Khan of the Uzbek Khanate
- Reign: 1605-1611, 1611
- Predecessor: Baqi Muhammad Khan
- Successor: Imam Quli Khan
- Died: 1611
- House: Borjigin
- Dynasty: Janid
- Father: Jani Bek
- Religion: Sunni Islam

= Vali Muhammad Khan =

Khan of Bukhara from 1605 to 1611

Valī Muḥammad Khān (Chagatai and ) the son of Jani Bek was a leader of the Ashtarkhanid (Toqay-Timurid, Janid) dynasty in the Khanate of Bukhara from 1605–1611 AD.

He became leader after the death of his brother, Baqi Muhammad Khan, but was opposed by Imam Quli Khan.

In the struggle for power, the political elite of Bukhara supported Wali Mohammad, an older member of the Toqay-Timurid family, who was the governor in Balkh and Badakhshan.

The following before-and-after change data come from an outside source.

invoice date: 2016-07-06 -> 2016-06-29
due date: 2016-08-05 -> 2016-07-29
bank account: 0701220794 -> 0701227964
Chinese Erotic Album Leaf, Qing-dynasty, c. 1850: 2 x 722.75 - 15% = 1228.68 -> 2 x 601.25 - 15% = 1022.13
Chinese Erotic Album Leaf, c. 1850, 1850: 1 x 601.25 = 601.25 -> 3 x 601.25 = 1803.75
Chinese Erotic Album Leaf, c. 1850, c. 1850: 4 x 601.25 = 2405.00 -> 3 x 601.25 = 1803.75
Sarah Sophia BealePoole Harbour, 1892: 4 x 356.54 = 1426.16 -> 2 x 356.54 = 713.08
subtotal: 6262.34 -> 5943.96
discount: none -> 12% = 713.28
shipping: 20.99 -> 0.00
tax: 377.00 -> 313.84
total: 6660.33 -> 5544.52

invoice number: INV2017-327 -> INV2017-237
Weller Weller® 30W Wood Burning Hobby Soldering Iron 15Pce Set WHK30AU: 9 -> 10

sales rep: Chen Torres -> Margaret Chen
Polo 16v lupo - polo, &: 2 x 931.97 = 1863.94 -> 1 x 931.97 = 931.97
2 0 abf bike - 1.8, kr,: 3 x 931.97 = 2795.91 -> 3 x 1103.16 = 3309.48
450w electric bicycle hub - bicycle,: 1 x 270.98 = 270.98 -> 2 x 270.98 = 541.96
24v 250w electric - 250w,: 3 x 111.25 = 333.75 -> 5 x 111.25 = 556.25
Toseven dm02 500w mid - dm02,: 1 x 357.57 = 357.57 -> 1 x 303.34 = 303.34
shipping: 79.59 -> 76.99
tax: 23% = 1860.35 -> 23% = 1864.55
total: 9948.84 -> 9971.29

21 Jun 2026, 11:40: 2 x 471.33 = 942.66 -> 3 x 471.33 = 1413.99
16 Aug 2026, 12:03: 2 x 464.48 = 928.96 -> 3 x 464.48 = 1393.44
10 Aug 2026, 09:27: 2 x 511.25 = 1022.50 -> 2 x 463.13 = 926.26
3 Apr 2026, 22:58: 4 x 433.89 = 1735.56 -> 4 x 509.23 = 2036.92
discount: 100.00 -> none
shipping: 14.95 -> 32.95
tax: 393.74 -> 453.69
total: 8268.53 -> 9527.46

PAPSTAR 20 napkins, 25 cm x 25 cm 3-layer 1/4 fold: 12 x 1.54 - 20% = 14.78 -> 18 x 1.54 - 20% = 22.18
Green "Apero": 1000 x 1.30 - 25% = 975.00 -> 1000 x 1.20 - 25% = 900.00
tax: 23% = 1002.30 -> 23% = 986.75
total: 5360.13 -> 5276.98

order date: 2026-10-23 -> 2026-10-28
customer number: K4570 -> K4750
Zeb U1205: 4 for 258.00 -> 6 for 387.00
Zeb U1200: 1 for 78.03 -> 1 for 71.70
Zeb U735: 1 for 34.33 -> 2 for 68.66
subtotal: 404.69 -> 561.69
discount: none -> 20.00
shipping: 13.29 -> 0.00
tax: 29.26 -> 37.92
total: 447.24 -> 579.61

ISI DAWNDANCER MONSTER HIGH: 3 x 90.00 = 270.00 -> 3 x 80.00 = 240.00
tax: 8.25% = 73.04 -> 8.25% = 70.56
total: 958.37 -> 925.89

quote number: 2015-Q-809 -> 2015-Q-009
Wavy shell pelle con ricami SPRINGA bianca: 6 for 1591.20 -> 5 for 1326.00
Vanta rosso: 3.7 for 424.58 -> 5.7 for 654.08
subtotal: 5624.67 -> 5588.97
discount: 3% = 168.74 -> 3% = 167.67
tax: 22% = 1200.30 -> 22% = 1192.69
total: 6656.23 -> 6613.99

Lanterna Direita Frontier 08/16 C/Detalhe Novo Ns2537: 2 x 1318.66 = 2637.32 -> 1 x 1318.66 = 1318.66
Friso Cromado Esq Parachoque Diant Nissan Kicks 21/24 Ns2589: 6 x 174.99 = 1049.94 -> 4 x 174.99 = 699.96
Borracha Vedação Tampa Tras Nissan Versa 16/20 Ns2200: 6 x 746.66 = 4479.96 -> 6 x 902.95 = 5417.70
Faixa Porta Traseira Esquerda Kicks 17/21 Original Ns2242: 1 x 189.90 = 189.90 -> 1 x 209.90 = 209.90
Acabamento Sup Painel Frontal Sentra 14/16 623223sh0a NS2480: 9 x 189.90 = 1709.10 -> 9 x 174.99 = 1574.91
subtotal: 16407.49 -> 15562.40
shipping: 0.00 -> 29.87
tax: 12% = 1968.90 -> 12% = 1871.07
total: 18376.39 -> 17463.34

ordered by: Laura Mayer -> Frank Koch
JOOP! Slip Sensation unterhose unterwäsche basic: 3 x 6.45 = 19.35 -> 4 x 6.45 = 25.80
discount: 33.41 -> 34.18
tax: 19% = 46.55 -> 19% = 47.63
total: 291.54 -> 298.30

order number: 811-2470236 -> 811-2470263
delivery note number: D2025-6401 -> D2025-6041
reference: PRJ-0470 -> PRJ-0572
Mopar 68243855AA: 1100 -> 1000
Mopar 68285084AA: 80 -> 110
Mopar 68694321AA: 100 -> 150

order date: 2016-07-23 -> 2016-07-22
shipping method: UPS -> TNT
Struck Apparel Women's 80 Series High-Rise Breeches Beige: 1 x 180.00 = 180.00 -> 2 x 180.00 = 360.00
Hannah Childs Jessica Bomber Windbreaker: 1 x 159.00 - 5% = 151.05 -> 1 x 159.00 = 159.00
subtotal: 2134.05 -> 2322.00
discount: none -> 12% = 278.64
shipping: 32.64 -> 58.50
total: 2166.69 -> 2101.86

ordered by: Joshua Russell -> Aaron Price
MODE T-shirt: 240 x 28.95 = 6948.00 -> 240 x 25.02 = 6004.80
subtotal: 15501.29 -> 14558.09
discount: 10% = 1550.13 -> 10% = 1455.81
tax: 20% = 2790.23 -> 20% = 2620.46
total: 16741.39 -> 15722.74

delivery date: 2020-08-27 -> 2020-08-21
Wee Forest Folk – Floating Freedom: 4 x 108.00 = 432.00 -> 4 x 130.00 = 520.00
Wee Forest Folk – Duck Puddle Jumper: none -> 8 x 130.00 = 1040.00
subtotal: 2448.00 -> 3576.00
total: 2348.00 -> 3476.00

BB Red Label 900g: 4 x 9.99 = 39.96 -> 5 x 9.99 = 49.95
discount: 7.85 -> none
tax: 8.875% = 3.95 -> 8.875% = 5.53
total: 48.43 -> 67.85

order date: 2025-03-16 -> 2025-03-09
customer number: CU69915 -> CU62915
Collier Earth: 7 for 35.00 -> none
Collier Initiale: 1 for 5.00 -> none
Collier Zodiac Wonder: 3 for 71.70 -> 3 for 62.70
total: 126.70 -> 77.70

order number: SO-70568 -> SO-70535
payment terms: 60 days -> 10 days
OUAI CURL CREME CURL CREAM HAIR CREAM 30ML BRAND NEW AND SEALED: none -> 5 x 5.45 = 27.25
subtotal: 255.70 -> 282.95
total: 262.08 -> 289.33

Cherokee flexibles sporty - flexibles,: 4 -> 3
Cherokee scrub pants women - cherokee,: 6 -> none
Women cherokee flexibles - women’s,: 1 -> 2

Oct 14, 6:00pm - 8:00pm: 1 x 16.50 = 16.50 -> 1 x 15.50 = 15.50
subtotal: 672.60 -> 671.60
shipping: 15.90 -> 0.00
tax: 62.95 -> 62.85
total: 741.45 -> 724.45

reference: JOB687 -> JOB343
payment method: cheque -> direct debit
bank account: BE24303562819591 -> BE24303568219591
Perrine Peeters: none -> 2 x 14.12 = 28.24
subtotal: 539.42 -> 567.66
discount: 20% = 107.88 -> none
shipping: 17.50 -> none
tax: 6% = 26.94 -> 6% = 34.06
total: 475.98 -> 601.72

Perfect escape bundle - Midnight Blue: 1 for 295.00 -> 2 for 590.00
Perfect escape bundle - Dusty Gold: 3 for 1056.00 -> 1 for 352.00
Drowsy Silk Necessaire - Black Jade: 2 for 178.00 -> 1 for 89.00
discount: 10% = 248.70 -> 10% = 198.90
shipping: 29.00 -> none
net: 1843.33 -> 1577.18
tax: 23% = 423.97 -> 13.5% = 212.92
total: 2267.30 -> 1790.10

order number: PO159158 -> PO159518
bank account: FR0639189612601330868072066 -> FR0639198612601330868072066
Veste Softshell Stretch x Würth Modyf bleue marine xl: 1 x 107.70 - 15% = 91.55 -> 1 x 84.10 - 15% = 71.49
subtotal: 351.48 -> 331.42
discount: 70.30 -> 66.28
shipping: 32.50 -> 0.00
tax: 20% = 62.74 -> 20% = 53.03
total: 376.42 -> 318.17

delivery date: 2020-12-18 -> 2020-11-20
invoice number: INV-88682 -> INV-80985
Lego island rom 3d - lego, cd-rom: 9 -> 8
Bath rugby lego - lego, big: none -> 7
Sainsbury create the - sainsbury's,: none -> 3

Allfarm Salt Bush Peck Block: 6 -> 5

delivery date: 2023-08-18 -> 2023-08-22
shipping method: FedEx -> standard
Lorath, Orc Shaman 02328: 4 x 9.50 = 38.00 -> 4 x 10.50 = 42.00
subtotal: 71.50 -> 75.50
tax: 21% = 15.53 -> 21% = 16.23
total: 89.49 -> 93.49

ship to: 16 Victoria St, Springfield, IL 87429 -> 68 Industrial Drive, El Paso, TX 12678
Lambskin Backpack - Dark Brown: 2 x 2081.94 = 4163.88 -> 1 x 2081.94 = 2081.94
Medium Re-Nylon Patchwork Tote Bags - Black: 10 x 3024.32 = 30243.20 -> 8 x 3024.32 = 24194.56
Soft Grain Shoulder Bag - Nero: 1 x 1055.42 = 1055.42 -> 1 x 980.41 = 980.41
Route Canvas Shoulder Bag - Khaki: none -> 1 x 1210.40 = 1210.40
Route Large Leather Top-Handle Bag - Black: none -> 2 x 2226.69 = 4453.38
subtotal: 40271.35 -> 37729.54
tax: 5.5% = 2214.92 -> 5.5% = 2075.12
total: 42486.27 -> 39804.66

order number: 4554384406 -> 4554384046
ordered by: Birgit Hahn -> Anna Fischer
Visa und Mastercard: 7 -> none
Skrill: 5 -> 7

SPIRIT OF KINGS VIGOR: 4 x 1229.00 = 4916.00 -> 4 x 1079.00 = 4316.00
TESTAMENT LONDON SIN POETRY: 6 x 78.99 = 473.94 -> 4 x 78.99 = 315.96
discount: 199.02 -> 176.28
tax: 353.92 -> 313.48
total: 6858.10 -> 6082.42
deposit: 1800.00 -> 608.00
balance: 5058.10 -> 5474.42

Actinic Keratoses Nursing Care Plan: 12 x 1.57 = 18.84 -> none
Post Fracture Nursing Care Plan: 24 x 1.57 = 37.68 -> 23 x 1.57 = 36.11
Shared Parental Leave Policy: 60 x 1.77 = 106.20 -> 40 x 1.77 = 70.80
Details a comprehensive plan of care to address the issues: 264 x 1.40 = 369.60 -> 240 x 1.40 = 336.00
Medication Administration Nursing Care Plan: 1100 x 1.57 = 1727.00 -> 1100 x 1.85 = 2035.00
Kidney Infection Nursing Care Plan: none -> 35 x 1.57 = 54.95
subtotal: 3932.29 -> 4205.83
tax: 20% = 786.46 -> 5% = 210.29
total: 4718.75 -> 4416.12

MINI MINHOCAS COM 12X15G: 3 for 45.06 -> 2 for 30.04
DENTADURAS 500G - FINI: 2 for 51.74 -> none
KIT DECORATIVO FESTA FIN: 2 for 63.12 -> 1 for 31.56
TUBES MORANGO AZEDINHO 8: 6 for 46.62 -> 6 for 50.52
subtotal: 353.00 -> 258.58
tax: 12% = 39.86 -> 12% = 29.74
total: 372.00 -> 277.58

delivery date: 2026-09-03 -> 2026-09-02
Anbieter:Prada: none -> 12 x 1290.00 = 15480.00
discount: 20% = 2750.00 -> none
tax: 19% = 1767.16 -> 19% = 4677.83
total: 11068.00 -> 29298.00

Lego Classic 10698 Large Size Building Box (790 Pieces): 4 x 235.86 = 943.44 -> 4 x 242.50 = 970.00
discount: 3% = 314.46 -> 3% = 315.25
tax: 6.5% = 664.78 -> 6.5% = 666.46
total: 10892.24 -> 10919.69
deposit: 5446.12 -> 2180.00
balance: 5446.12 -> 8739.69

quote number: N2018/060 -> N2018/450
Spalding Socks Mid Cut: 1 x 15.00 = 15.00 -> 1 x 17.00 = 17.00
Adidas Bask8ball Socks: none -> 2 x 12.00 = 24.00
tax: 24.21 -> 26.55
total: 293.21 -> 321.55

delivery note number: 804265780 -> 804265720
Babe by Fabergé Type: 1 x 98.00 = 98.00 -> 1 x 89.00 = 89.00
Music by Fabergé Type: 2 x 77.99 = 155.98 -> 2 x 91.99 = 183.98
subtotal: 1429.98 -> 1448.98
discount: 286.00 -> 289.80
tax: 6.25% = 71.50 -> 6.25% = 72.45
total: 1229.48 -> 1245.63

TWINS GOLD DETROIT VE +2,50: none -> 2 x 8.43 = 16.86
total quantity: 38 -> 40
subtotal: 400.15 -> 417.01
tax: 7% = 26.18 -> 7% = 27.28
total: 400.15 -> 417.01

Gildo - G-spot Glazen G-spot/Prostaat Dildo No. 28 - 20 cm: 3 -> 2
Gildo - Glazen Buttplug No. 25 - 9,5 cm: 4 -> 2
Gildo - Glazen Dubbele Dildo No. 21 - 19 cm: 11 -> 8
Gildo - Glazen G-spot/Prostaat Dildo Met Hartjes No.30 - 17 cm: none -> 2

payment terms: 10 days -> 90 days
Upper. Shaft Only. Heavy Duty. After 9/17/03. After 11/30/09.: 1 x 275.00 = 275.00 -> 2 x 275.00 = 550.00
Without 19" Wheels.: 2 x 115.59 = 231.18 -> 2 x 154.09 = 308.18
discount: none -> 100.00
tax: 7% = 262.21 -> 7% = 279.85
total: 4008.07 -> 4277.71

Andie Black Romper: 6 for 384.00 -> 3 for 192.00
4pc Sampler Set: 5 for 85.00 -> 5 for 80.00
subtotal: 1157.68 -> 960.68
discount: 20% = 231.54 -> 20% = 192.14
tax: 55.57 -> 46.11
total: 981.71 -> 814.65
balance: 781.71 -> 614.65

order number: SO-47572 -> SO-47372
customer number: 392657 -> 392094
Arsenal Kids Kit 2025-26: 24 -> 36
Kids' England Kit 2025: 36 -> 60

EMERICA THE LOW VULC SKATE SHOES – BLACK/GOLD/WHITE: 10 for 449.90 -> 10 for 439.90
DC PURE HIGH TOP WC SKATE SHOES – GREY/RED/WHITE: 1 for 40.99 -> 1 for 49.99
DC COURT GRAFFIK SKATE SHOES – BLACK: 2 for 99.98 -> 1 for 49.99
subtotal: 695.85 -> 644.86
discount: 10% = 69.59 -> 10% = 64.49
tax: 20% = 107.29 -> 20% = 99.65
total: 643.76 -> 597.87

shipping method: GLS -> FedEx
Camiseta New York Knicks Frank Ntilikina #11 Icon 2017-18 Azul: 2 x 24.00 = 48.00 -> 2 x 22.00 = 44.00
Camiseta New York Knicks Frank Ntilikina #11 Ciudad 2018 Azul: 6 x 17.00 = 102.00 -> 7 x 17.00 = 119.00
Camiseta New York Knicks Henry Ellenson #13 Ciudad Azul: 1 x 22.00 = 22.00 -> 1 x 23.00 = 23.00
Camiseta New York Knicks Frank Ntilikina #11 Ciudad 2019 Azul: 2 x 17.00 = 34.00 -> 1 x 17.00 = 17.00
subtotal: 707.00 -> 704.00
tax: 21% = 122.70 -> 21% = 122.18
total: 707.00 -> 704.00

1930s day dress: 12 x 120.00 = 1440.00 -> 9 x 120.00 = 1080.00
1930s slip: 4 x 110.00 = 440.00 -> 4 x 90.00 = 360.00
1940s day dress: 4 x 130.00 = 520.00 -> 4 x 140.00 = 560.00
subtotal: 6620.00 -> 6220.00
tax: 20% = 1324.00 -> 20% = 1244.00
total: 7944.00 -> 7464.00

Vali Muhammad Khan was not the popular choice to become leader and Imam Quli Khan enlisted support of many people, especially merchants and landlords. Upon hearing of a well organised assassination attempt, Vali Muhammad Khan fled the area and headed to the palace of Shah Abbas I to try and garner support. Abbas obliged the Khan, and gave him an army and sent him back to Bukhara, but the attempting at crushing the insurgency failed and Vali Muhammad Khan died. He was succeeded by Imam Quli Khan.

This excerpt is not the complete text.